=== DATA IN THIS EXERCISE ===

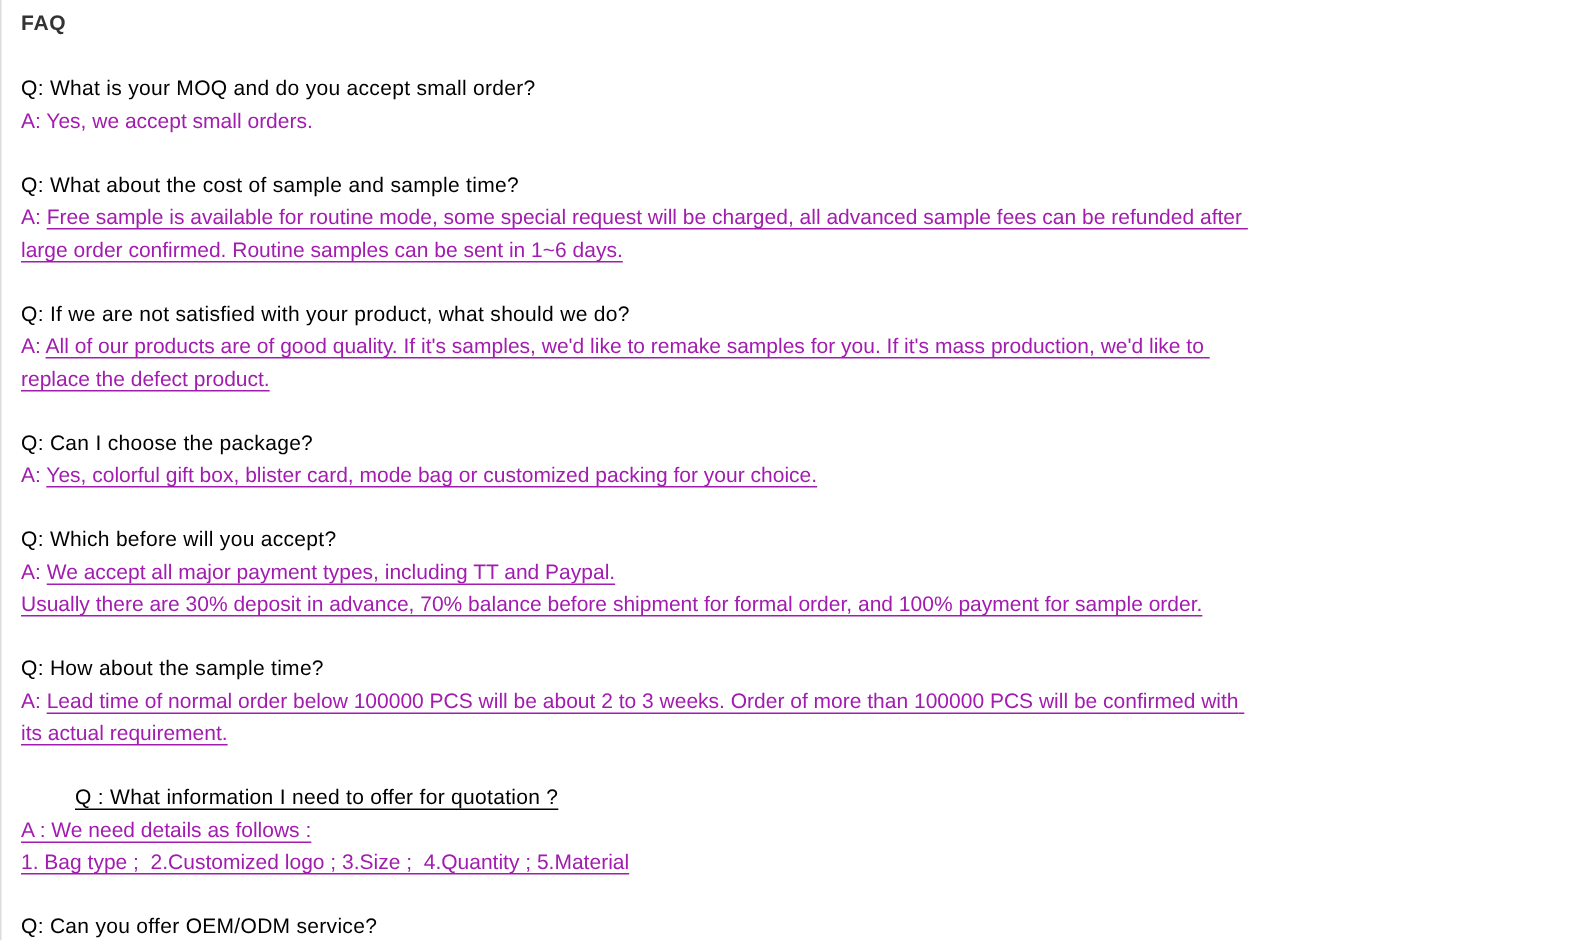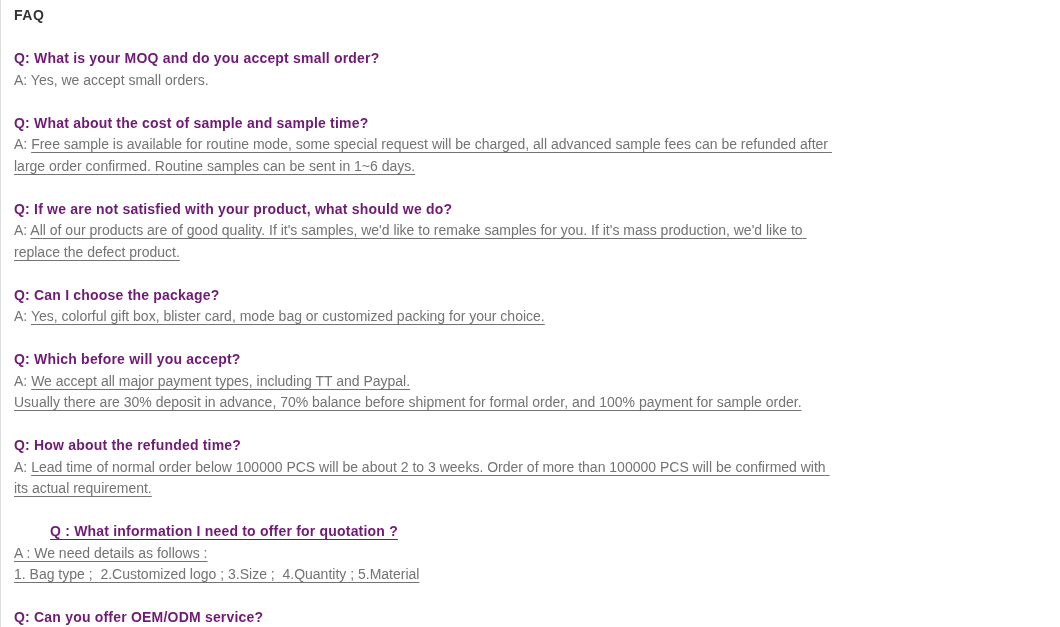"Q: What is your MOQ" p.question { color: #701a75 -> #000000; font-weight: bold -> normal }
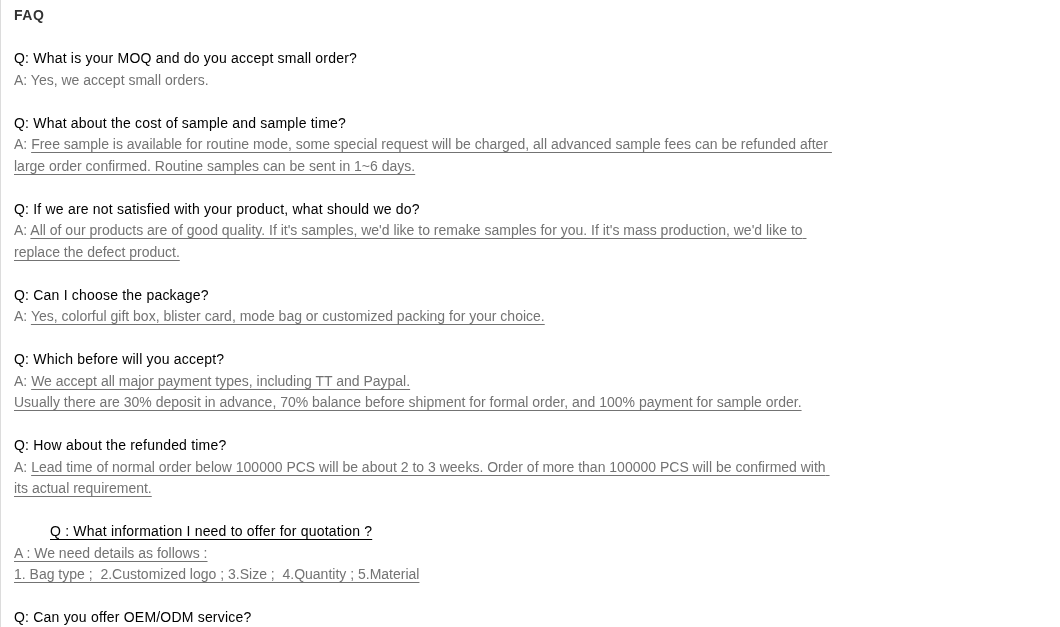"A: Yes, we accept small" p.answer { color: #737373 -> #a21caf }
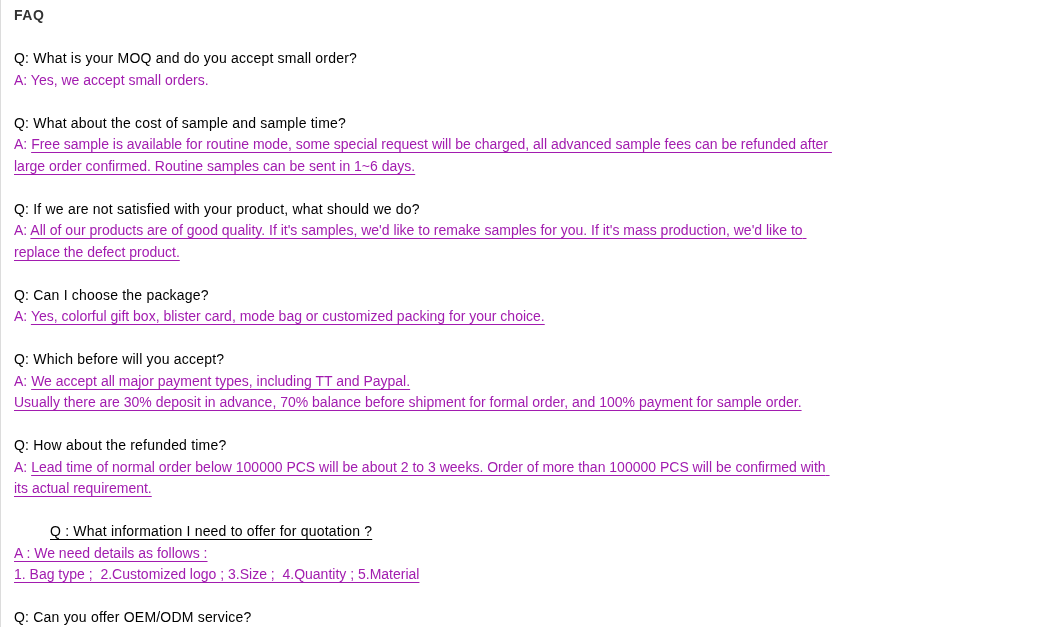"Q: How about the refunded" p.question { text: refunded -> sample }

===
=== DATA IN THIS EXERCISE ===

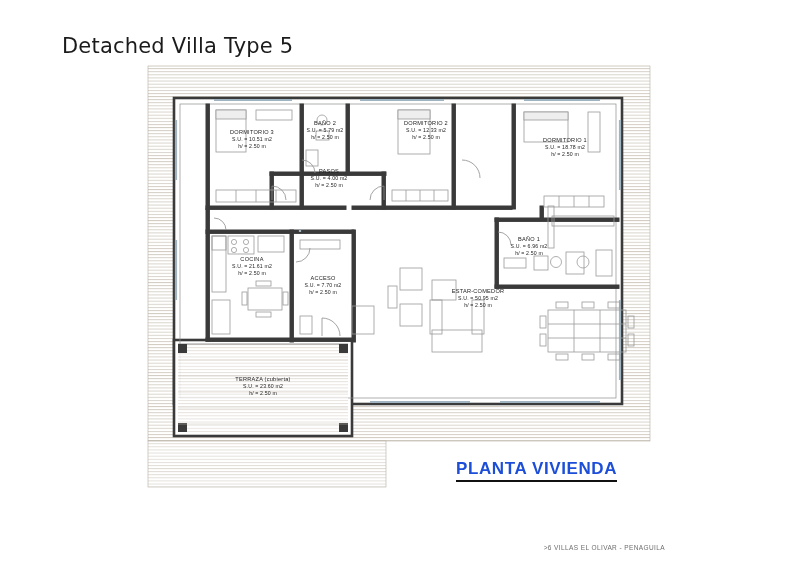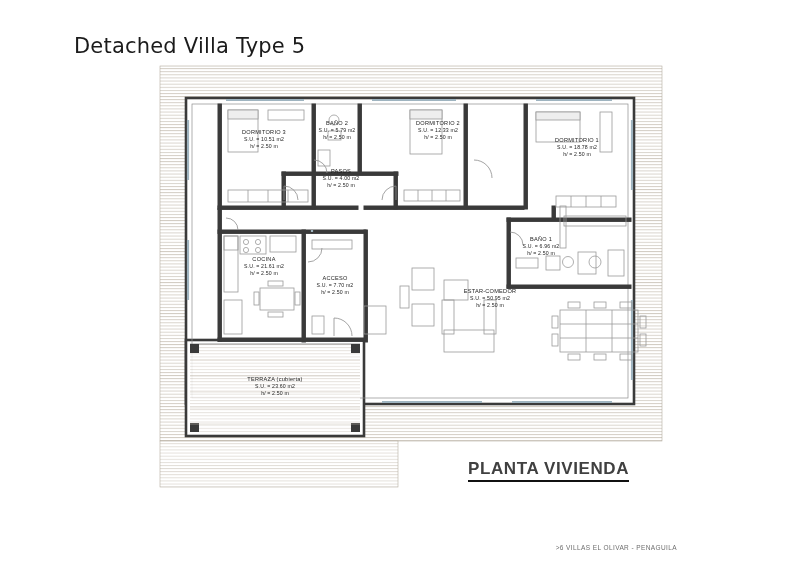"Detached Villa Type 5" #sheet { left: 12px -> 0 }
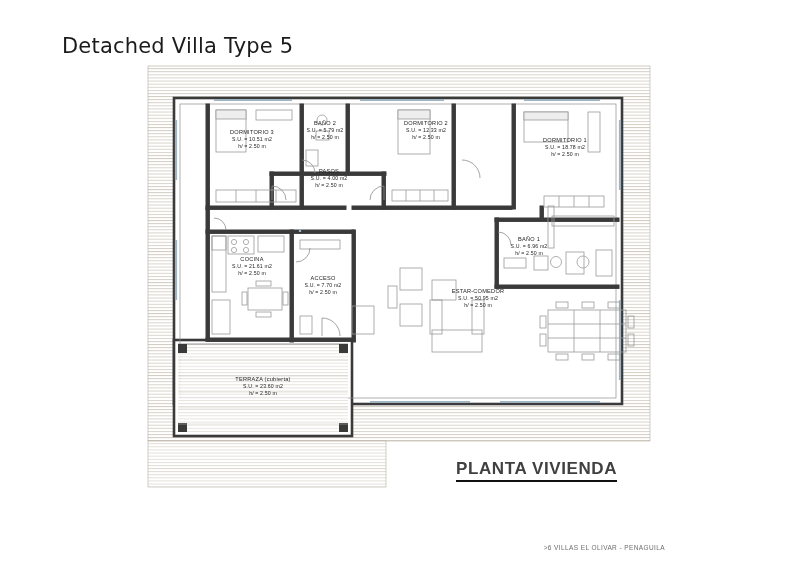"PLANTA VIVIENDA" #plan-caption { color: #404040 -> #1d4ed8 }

===
=== DATA IN THIS EXERCISE ===

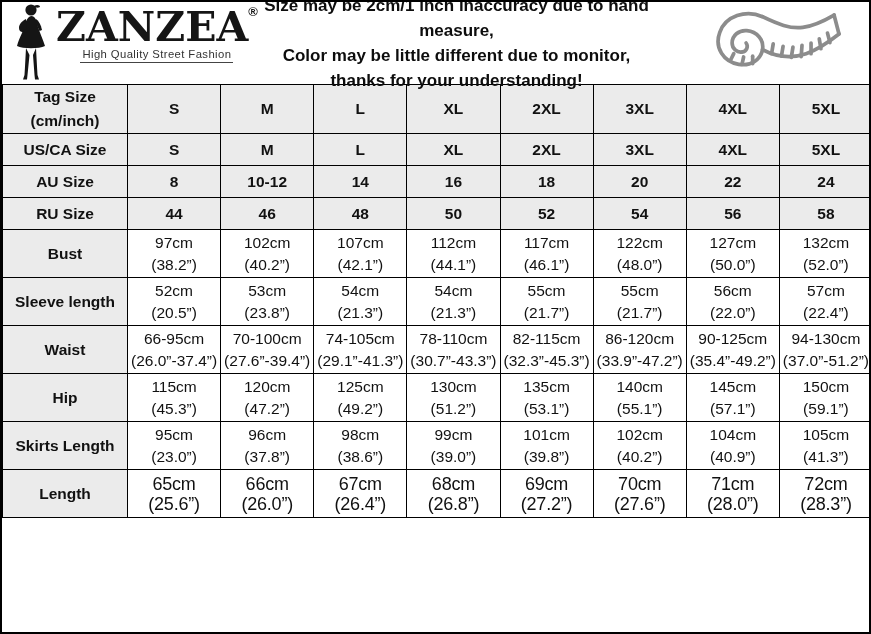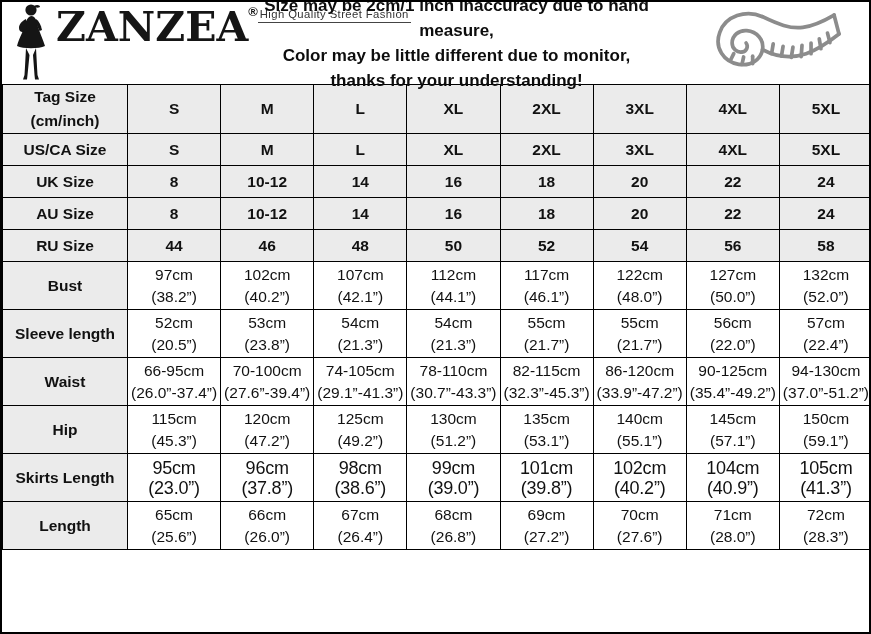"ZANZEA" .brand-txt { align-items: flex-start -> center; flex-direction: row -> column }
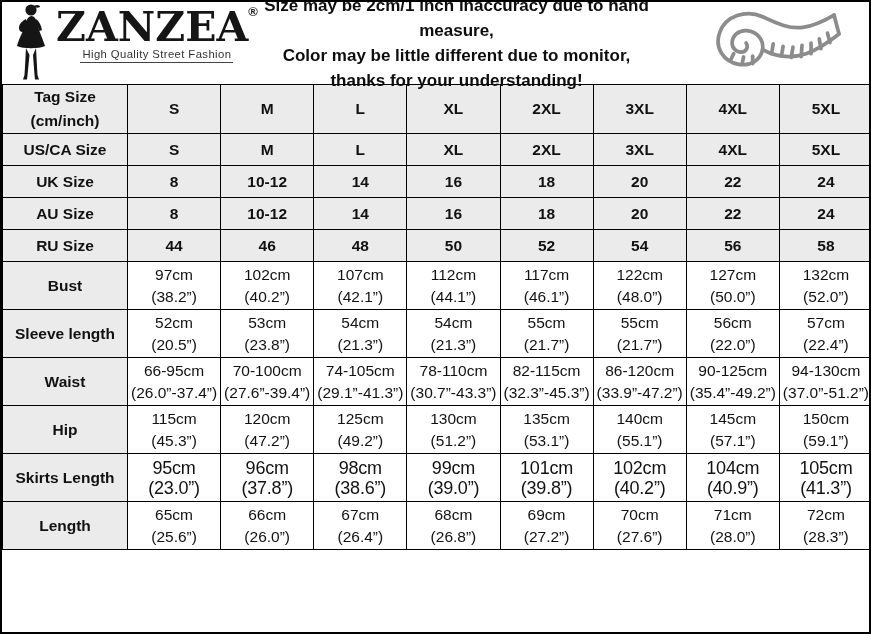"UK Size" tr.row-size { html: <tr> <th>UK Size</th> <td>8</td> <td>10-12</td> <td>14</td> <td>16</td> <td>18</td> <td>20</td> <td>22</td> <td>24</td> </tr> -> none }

===

GOAL OF THE EXERCISE
Set down exactly the lines above, from the line containing "What is your" through the line containing "How about the". Skip the pictures.

SOLUTION
"Q: What is your MOQ" p.question { color: #701a75 -> #000000; font-weight: bold -> normal }
"A: Yes, we accept small" p.answer { color: #737373 -> #a21caf }
"Q: How about the refunded" p.question { text: refunded -> sample }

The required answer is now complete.